*** Block opens ***
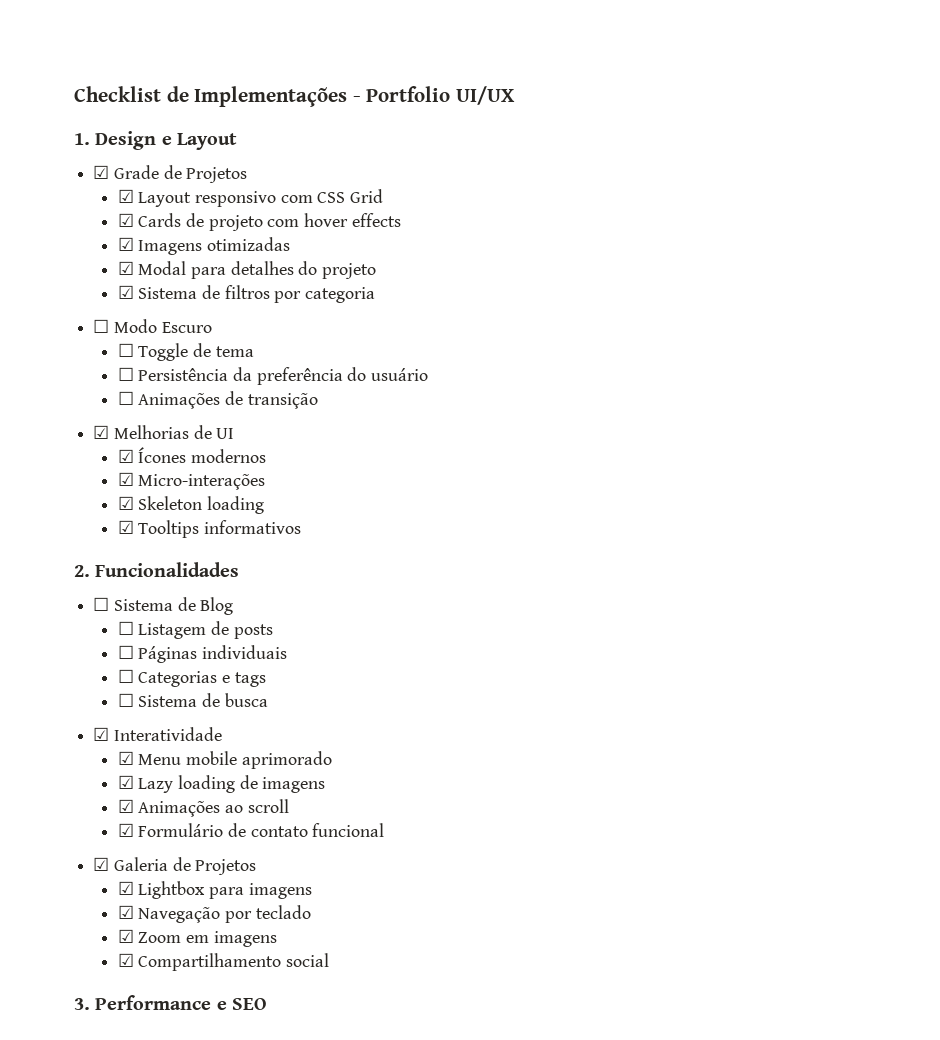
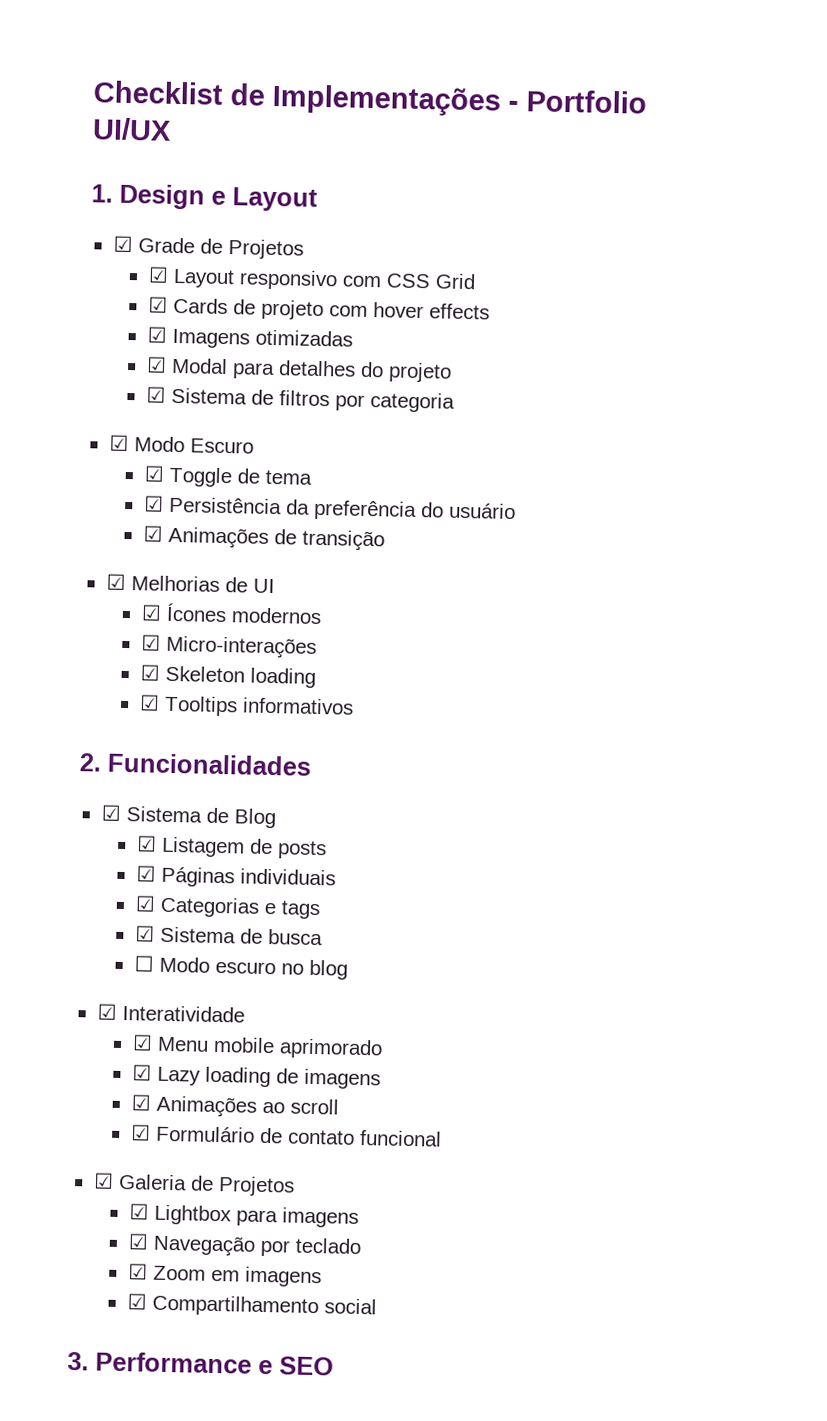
- ☐ Modo Escuro
+ ☑ Modo Escuro
- ☐ Toggle de tema
+ ☑ Toggle de tema
- ☐ Persistência da preferência do usuário
+ ☑ Persistência da preferência do usuário
- ☐ Animações de transição
+ ☑ Animações de transição
- ☐ Sistema de Blog
+ ☑ Sistema de Blog
- ☐ Listagem de posts
+ ☑ Listagem de posts
- ☐ Páginas individuais
+ ☑ Páginas individuais
- ☐ Categorias e tags
+ ☑ Categorias e tags
- ☐ Sistema de busca
+ ☑ Sistema de busca
+ ☐ Modo escuro no blog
*** Block closes ***
Your answer should reproduce every line of the data verbatim and include no images.

RESULT OF THIS TASK:
- ☐ Modo Escuro
+ ☑ Modo Escuro
- ☐ Toggle de tema
+ ☑ Toggle de tema
- ☐ Persistência da preferência do usuário
+ ☑ Persistência da preferência do usuário
- ☐ Animações de transição
+ ☑ Animações de transição
- ☐ Sistema de Blog
+ ☑ Sistema de Blog
- ☐ Listagem de posts
+ ☑ Listagem de posts
- ☐ Páginas individuais
+ ☑ Páginas individuais
- ☐ Categorias e tags
+ ☑ Categorias e tags
- ☐ Sistema de busca
+ ☑ Sistema de busca
+ ☐ Modo escuro no blog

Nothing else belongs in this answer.